Rac-1 Inhibitor Attenuates Neutrophil Infiltration and Tissue Damage in Severe Acute Pancreatitis

Background: Acute pancreatitis is a common inflammatory disease of the exocrine pancreas, characterized by a mortality rate ranging from 1% to 5%. This condition has the potential to lead to organ dysfunction, pancreatic necrosis, and subsequent organ failure. Aim: Rac1, a G-protein with a molecular weight of approximately 21 kD, has been demonstrated to govern various platelet functions. We hypothesized that the inhibition of Rac-1 signaling could be implicated in severe acute pancreatitis (AP). Our study aimed to explore the impact of a Rac- 1 inhibitor on neutrophil release and its potential in safeguarding against tissue damage associated with severe acute pancreatitis. Method: In this experimental study, Swiss albino mice were employed, and the mice received pretreatment with a specific Rac1 inhibitor, NSC23766, at a dosage of 5 mg/kg. Subsequently, a midline laparotomy was performed on the anesthetized animals, followed by taurocholate perfusion. Blood amylase levels were measured, and the concentration of serum chemokines (CXCL2 and IL6) was assessed using ELISA. Additionally, leukocyte counting, myeloperoxidase (MPO) activity, and histopathological examination were conducted to analyze morphological changes in the pancreas. Results: The blood amylase levels were notably elevated in mice with acute pancreatitis compared to the sham mice. Our findings indicated that acute pancreatitis was induced in mice through taurocholate perfusion. Rac1 expression was upregulated in mice with acute pancreatitis, and pre-treatment with NSC23766 led to a significant decrease in myeloperoxidase (MPO) levels compared to the acute pancreatitis group.
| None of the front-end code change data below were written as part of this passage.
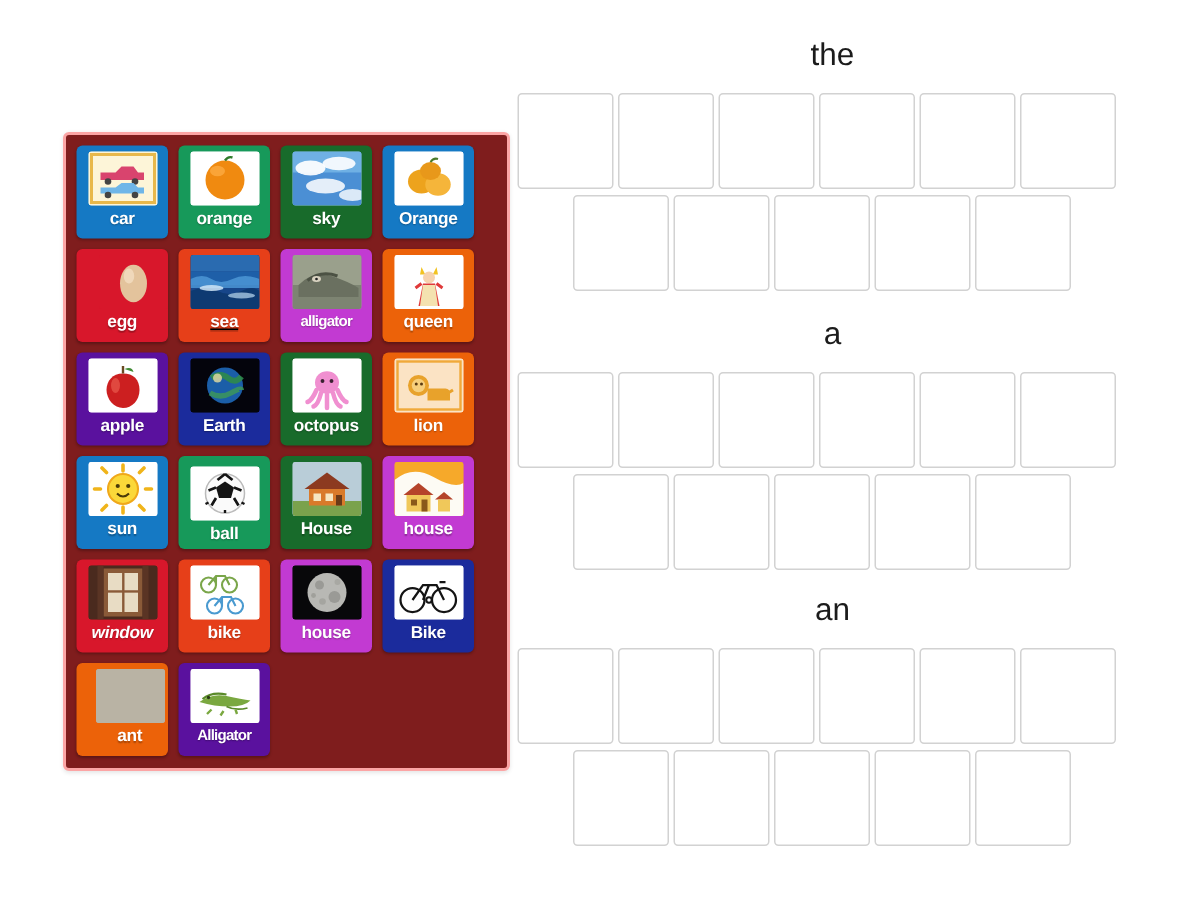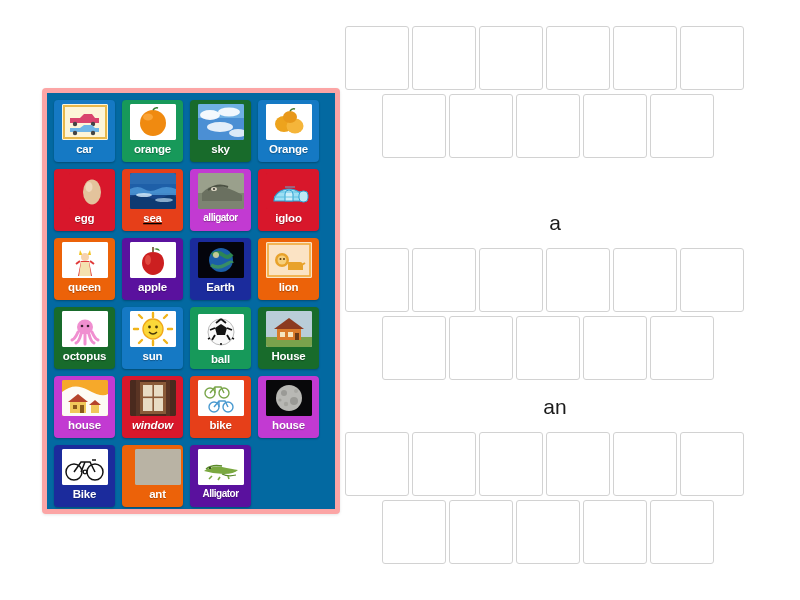"the" div.group-title { html: none -> <div>the</div> }
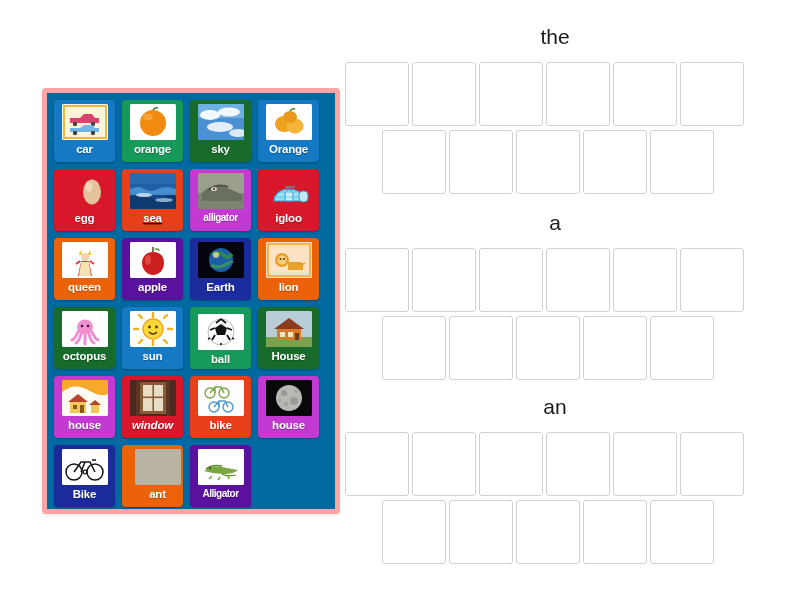"car" #tile-tray { background: #0369a1 -> #7f1d1d; border: 5px solid #fca5a5 -> 2px solid #fca5a5 }
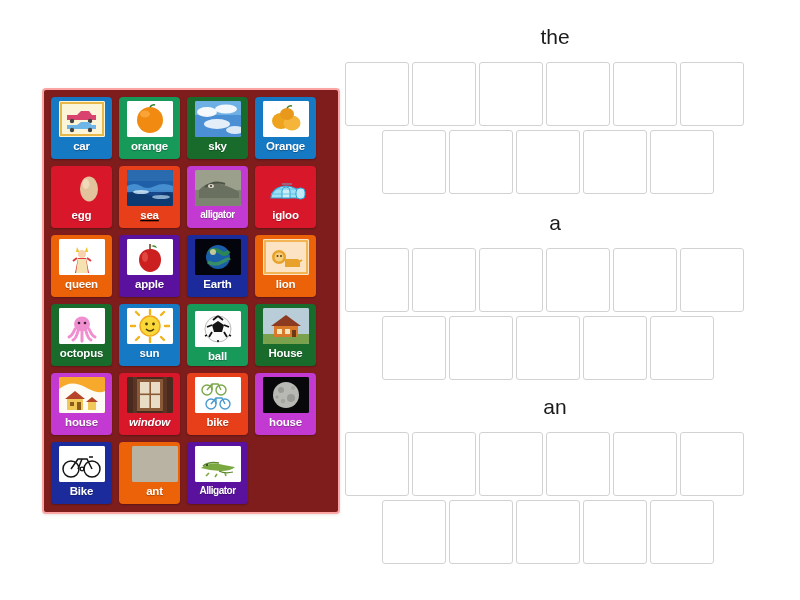"igloo" div.tile { html: <div> <div> <svg> <rect></rect> <path></path> <path></path> <path></path> <rect></rect> </svg> </div> <div>igloo</div> </div> -> none }
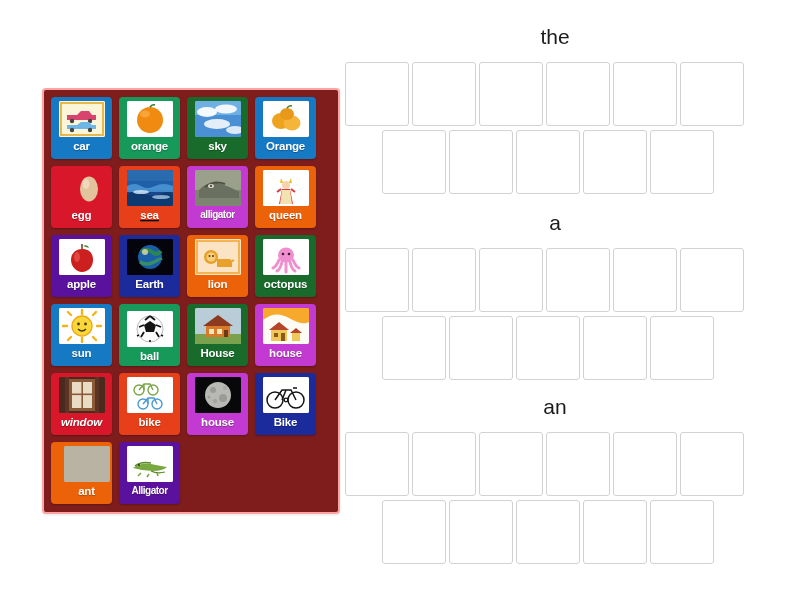"lion" div.tile { order: before "octopus" -> after "octopus" }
Furthermore, the levels of CXCL2 and IL6 were significantly higher in acute pancreatitis compared to the control group, with a P-value < 0.05. Conclusion: Our investigation underscores the pivotal role of Rac-1 in regulating amylase activity during severe acute pancreatitis (AP). Additionally, it highlights the involvement of Rac-1 in platelet activation and the secretion of chemokines, namely CXCL2 and IL6, attributed to inflammation in organ tissues during acute pancreatitis. Targeting Rac1 emerges as a promising and innovative approach for the treatment of severe acute pancreatitis, offering potential control over inflammation and tissue damage.